Web document revisions:
■ ■ ■ ■

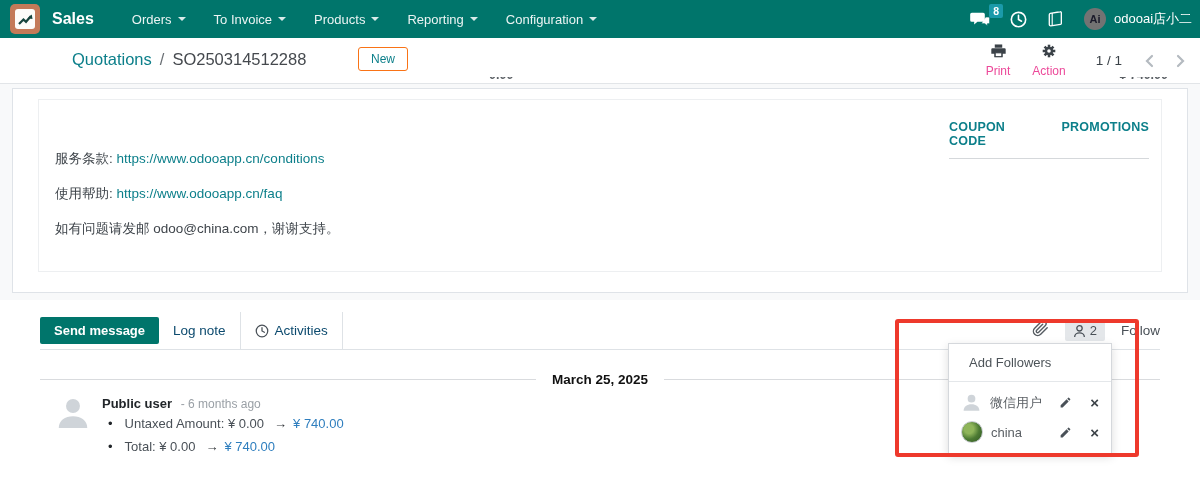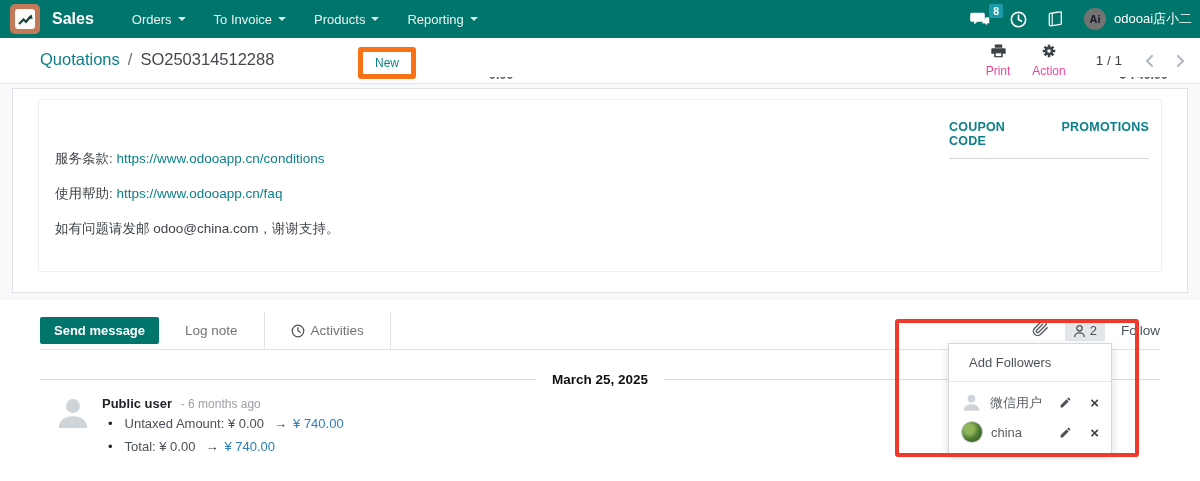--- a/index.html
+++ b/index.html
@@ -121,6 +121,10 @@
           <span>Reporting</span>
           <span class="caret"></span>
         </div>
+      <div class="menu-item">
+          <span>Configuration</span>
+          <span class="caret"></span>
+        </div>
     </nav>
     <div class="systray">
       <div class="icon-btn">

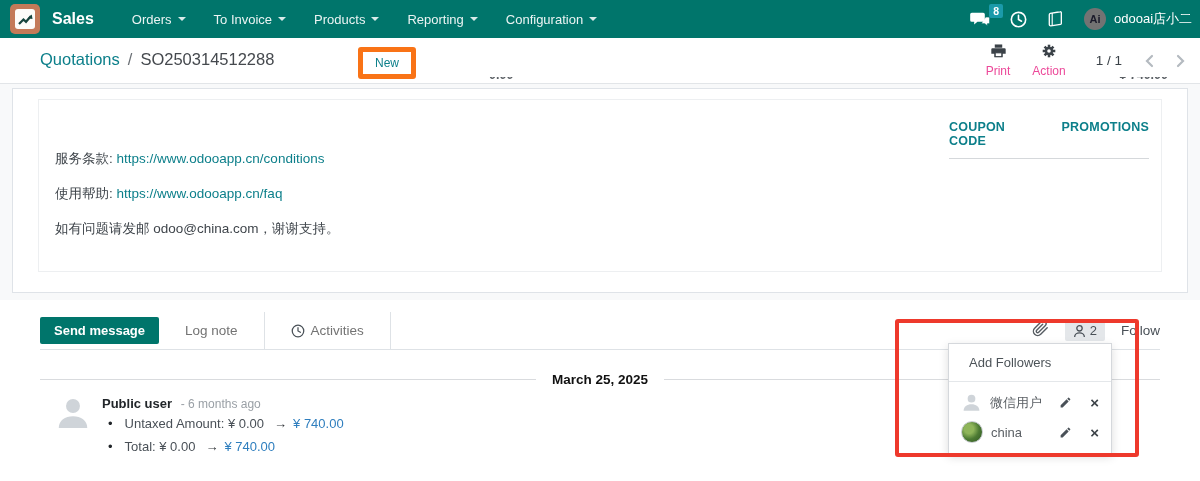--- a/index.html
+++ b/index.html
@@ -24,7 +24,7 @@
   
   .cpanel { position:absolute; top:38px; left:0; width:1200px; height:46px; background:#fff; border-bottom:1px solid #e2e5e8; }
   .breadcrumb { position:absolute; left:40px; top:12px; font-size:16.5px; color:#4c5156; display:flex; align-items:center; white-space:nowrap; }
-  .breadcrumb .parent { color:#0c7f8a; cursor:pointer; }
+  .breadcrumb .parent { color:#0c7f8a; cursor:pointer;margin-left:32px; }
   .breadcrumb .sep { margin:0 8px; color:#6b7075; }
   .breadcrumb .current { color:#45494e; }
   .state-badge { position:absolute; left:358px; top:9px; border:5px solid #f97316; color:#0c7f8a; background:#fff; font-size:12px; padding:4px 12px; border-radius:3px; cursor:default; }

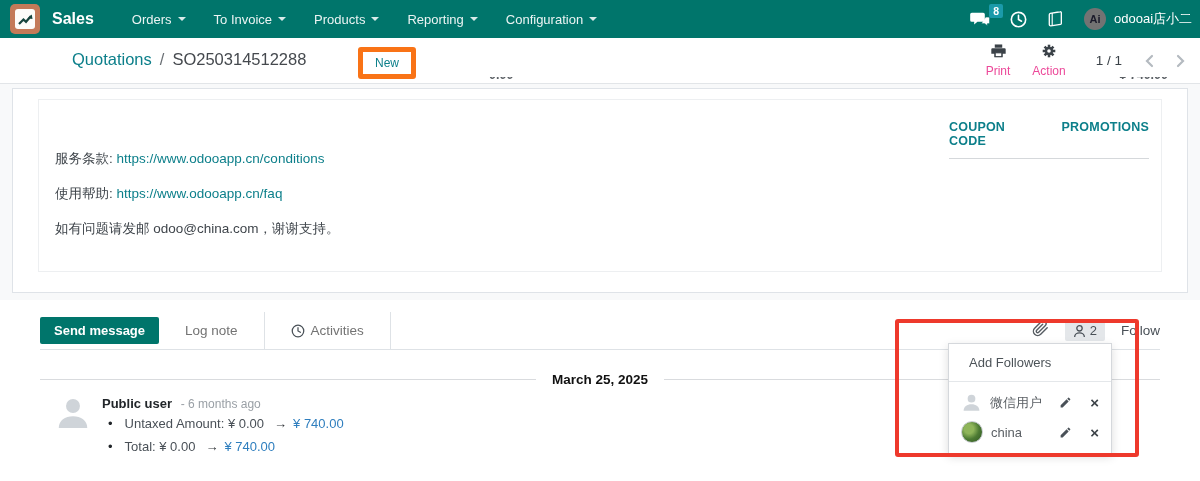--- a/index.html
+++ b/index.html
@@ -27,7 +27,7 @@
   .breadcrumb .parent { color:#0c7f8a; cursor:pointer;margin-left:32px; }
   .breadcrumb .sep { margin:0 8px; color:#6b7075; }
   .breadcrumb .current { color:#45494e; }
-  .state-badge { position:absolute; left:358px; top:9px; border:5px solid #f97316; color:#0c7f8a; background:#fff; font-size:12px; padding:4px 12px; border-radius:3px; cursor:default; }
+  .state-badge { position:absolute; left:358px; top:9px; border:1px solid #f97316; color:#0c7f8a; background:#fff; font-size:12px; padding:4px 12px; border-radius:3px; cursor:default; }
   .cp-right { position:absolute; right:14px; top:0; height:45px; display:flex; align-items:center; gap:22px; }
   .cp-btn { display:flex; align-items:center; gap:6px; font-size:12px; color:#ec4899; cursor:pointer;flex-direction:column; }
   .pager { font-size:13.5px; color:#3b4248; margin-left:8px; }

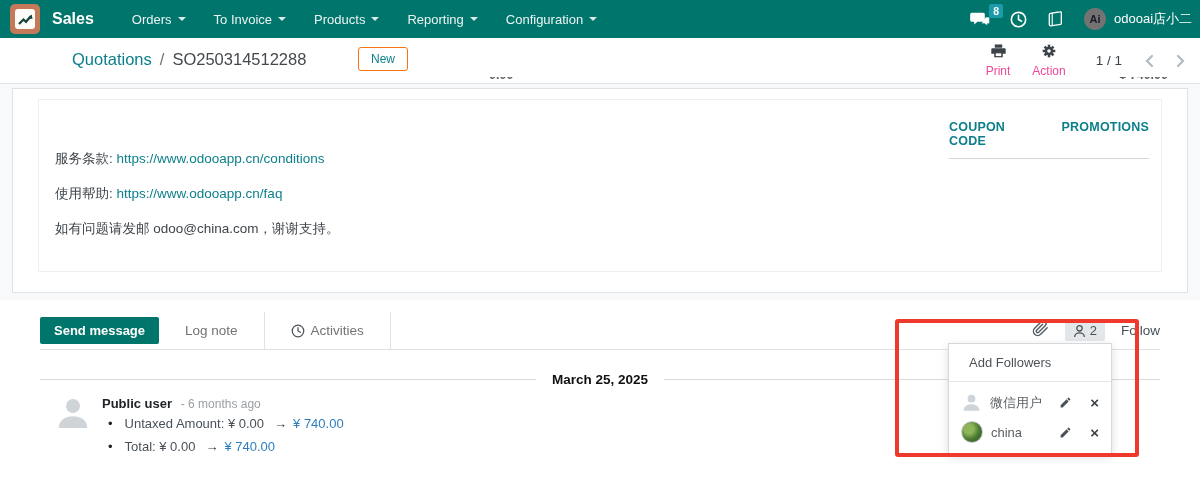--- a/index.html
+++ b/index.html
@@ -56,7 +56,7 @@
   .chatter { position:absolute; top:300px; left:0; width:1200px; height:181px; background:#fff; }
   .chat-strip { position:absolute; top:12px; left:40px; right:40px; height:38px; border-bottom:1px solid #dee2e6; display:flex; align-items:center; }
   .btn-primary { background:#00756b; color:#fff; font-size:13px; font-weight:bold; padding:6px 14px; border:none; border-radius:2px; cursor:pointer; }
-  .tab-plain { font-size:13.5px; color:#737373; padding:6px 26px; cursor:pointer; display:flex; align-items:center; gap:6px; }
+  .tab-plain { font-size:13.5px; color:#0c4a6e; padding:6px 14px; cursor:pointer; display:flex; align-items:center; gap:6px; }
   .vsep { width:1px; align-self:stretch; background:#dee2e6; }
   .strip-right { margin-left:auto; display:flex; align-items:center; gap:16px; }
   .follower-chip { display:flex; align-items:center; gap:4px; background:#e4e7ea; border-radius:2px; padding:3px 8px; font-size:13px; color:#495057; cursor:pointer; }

■ ■ ■ ■

- **What you are asked to do**: Give every entry again word for word; no images belong in the copy.

- **Task response**:
--- a/index.html
+++ b/index.html
@@ -121,6 +121,10 @@
           <span>Reporting</span>
           <span class="caret"></span>
         </div>
+      <div class="menu-item">
+          <span>Configuration</span>
+          <span class="caret"></span>
+        </div>
     </nav>
     <div class="systray">
       <div class="icon-btn">

--- a/index.html
+++ b/index.html
@@ -24,7 +24,7 @@
   
   .cpanel { position:absolute; top:38px; left:0; width:1200px; height:46px; background:#fff; border-bottom:1px solid #e2e5e8; }
   .breadcrumb { position:absolute; left:40px; top:12px; font-size:16.5px; color:#4c5156; display:flex; align-items:center; white-space:nowrap; }
-  .breadcrumb .parent { color:#0c7f8a; cursor:pointer; }
+  .breadcrumb .parent { color:#0c7f8a; cursor:pointer;margin-left:32px; }
   .breadcrumb .sep { margin:0 8px; color:#6b7075; }
   .breadcrumb .current { color:#45494e; }
   .state-badge { position:absolute; left:358px; top:9px; border:5px solid #f97316; color:#0c7f8a; background:#fff; font-size:12px; padding:4px 12px; border-radius:3px; cursor:default; }

--- a/index.html
+++ b/index.html
@@ -27,7 +27,7 @@
   .breadcrumb .parent { color:#0c7f8a; cursor:pointer;margin-left:32px; }
   .breadcrumb .sep { margin:0 8px; color:#6b7075; }
   .breadcrumb .current { color:#45494e; }
-  .state-badge { position:absolute; left:358px; top:9px; border:5px solid #f97316; color:#0c7f8a; background:#fff; font-size:12px; padding:4px 12px; border-radius:3px; cursor:default; }
+  .state-badge { position:absolute; left:358px; top:9px; border:1px solid #f97316; color:#0c7f8a; background:#fff; font-size:12px; padding:4px 12px; border-radius:3px; cursor:default; }
   .cp-right { position:absolute; right:14px; top:0; height:45px; display:flex; align-items:center; gap:22px; }
   .cp-btn { display:flex; align-items:center; gap:6px; font-size:12px; color:#ec4899; cursor:pointer;flex-direction:column; }
   .pager { font-size:13.5px; color:#3b4248; margin-left:8px; }

--- a/index.html
+++ b/index.html
@@ -56,7 +56,7 @@
   .chatter { position:absolute; top:300px; left:0; width:1200px; height:181px; background:#fff; }
   .chat-strip { position:absolute; top:12px; left:40px; right:40px; height:38px; border-bottom:1px solid #dee2e6; display:flex; align-items:center; }
   .btn-primary { background:#00756b; color:#fff; font-size:13px; font-weight:bold; padding:6px 14px; border:none; border-radius:2px; cursor:pointer; }
-  .tab-plain { font-size:13.5px; color:#737373; padding:6px 26px; cursor:pointer; display:flex; align-items:center; gap:6px; }
+  .tab-plain { font-size:13.5px; color:#0c4a6e; padding:6px 14px; cursor:pointer; display:flex; align-items:center; gap:6px; }
   .vsep { width:1px; align-self:stretch; background:#dee2e6; }
   .strip-right { margin-left:auto; display:flex; align-items:center; gap:16px; }
   .follower-chip { display:flex; align-items:center; gap:4px; background:#e4e7ea; border-radius:2px; padding:3px 8px; font-size:13px; color:#495057; cursor:pointer; }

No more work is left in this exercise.